▶ TASK BRIEF
Retype the entries below exactly, dropping the images.

▶ SUPPLIED RECORDS
◇ ◇ ◇ ◇ ◇
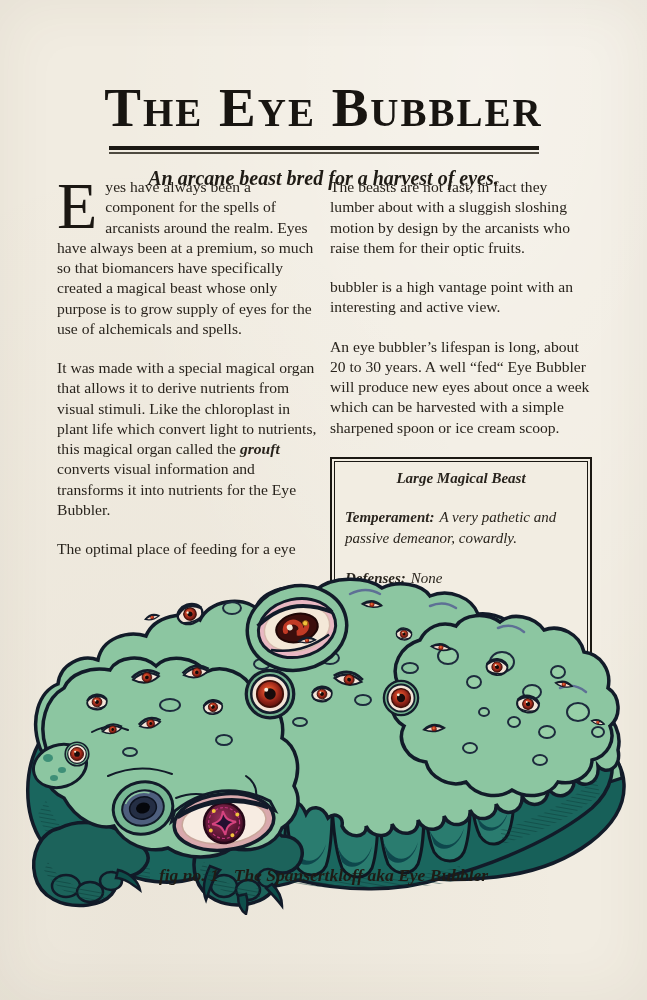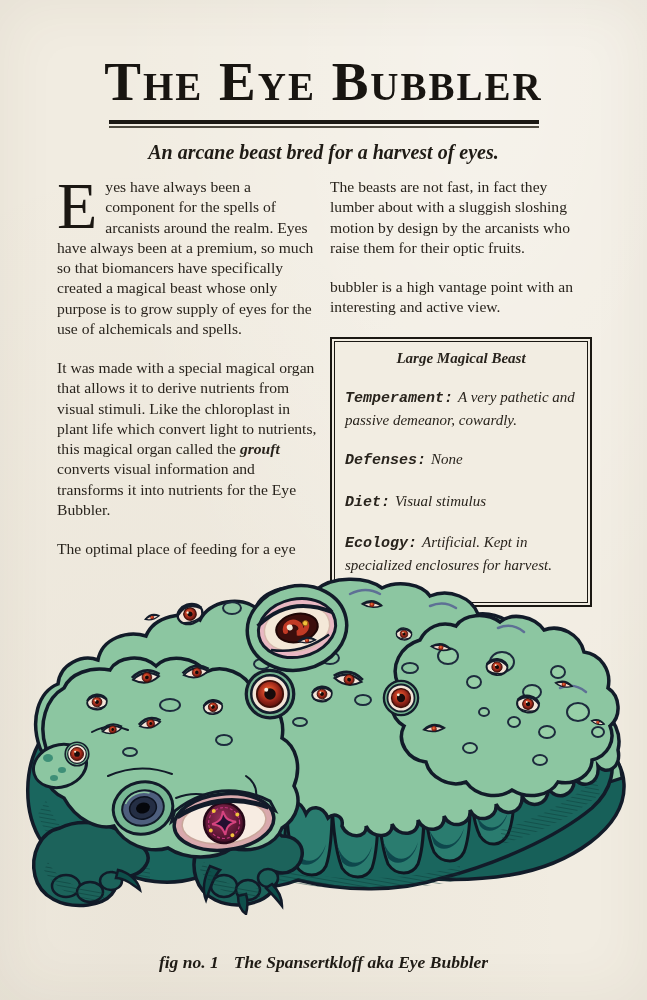--- a/index.html
+++ b/index.html
@@ -17,7 +17,7 @@
   
   .hdr{position:absolute;top:0;left:0;width:100%;text-align:center;}
   h1.title{
-    margin:54px 0 0;font-size:55px;line-height:1;font-weight:bold;
+    margin:80px 0 0;font-size:55px;line-height:1;font-weight:bold;
     font-variant:small-caps;letter-spacing:2px;color:#181511;
   }
   .rule{width:430px;margin:11px auto 0;border-top:4px solid #1b1813;border-bottom:2px solid #4e4a40;height:2px;}

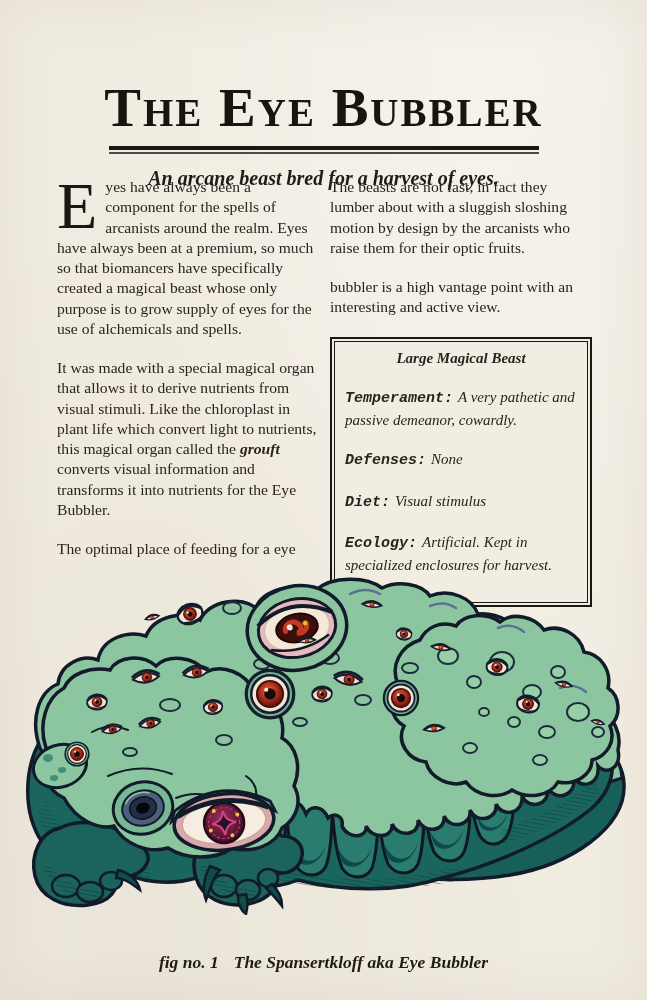--- a/index.html
+++ b/index.html
@@ -66,6 +66,7 @@
     <div class="col">
       <p>The beasts are not fast, in fact they lumber about with a sluggish sloshing motion by design by the arcanists who raise them for their optic fruits.</p>
       <p>bubbler is a high vantage point with an interesting and active view.</p>
+      <p>An eye bubbler’s lifespan is long, about 20 to 30 years. A well “fed“ Eye Bubbler will produce new eyes about once a week which can be harvested with a simple sharpened spoon or ice cream scoop.</p>
       <aside class="statbox">
         <div class="statbox-inner">
           <p class="stat-title">Large Magical Beast</p>

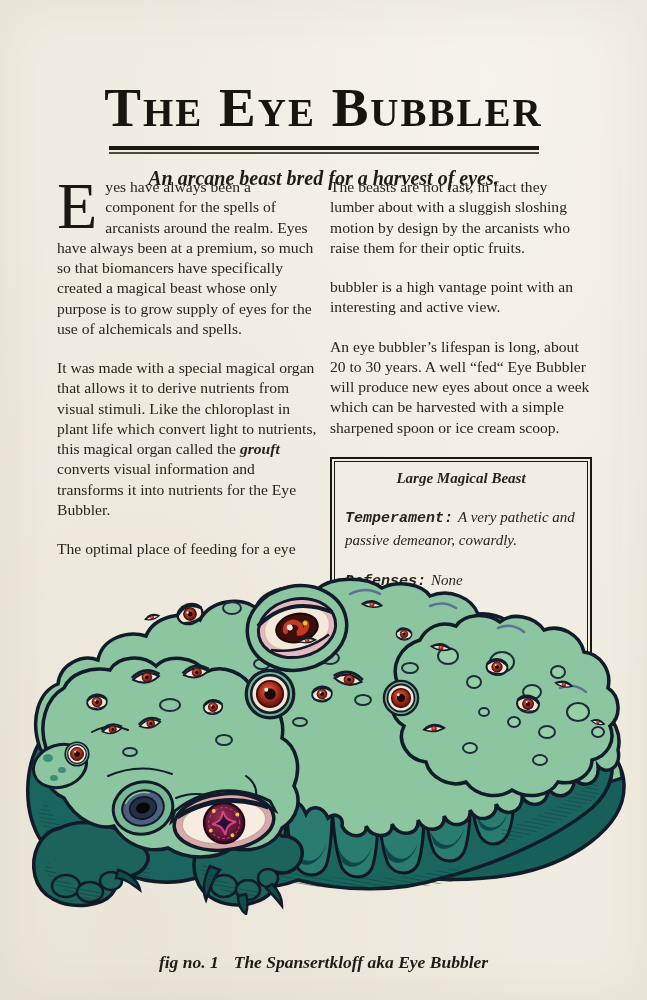--- a/index.html
+++ b/index.html
@@ -36,7 +36,7 @@
   .statbox-inner{border:1px solid #1b1813;padding:6px 10px 8px;font-style:italic;font-size:15px;line-height:1.37;}
   .stat-title{font-weight:bold;margin:0;text-align:center;}
   .stat-line{margin:0;}
-  .stat-line strong{margin-right:5px;font-family:Liberation Mono, monospace;}
+  .stat-line strong{margin-right:5px;}
   
   .fig{position:absolute;top:570px;left:0;width:647px;height:360px;}
   .fig svg{display:block;}

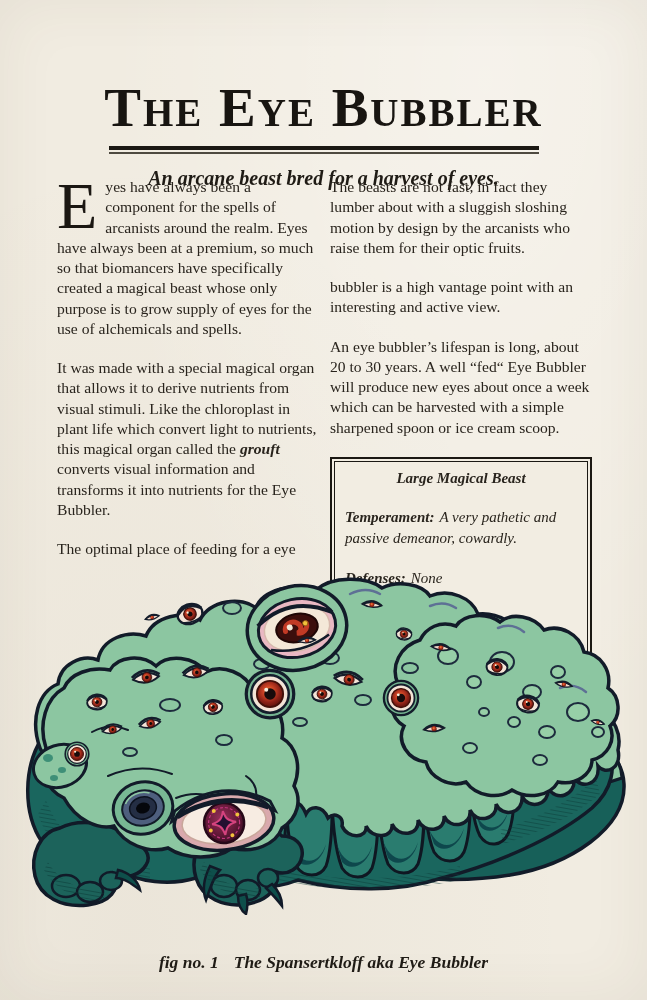--- a/index.html
+++ b/index.html
@@ -41,7 +41,7 @@
   .fig{position:absolute;top:570px;left:0;width:647px;height:360px;}
   .fig svg{display:block;}
   .caption{
-    position:absolute;top:952px;left:0;width:100%;text-align:center;
+    position:absolute;top:865px;left:0;width:100%;text-align:center;
     font-size:17.5px;font-weight:bold;font-style:italic;color:#1f1b15;
   }
   .caption .cap-label{margin-right:15px;}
◇ ◇ ◇ ◇ ◇
▶ ANSWER SECTION
--- a/index.html
+++ b/index.html
@@ -17,7 +17,7 @@
   
   .hdr{position:absolute;top:0;left:0;width:100%;text-align:center;}
   h1.title{
-    margin:54px 0 0;font-size:55px;line-height:1;font-weight:bold;
+    margin:80px 0 0;font-size:55px;line-height:1;font-weight:bold;
     font-variant:small-caps;letter-spacing:2px;color:#181511;
   }
   .rule{width:430px;margin:11px auto 0;border-top:4px solid #1b1813;border-bottom:2px solid #4e4a40;height:2px;}

--- a/index.html
+++ b/index.html
@@ -66,6 +66,7 @@
     <div class="col">
       <p>The beasts are not fast, in fact they lumber about with a sluggish sloshing motion by design by the arcanists who raise them for their optic fruits.</p>
       <p>bubbler is a high vantage point with an interesting and active view.</p>
+      <p>An eye bubbler’s lifespan is long, about 20 to 30 years. A well “fed“ Eye Bubbler will produce new eyes about once a week which can be harvested with a simple sharpened spoon or ice cream scoop.</p>
       <aside class="statbox">
         <div class="statbox-inner">
           <p class="stat-title">Large Magical Beast</p>

--- a/index.html
+++ b/index.html
@@ -36,7 +36,7 @@
   .statbox-inner{border:1px solid #1b1813;padding:6px 10px 8px;font-style:italic;font-size:15px;line-height:1.37;}
   .stat-title{font-weight:bold;margin:0;text-align:center;}
   .stat-line{margin:0;}
-  .stat-line strong{margin-right:5px;font-family:Liberation Mono, monospace;}
+  .stat-line strong{margin-right:5px;}
   
   .fig{position:absolute;top:570px;left:0;width:647px;height:360px;}
   .fig svg{display:block;}

--- a/index.html
+++ b/index.html
@@ -41,7 +41,7 @@
   .fig{position:absolute;top:570px;left:0;width:647px;height:360px;}
   .fig svg{display:block;}
   .caption{
-    position:absolute;top:952px;left:0;width:100%;text-align:center;
+    position:absolute;top:865px;left:0;width:100%;text-align:center;
     font-size:17.5px;font-weight:bold;font-style:italic;color:#1f1b15;
   }
   .caption .cap-label{margin-right:15px;}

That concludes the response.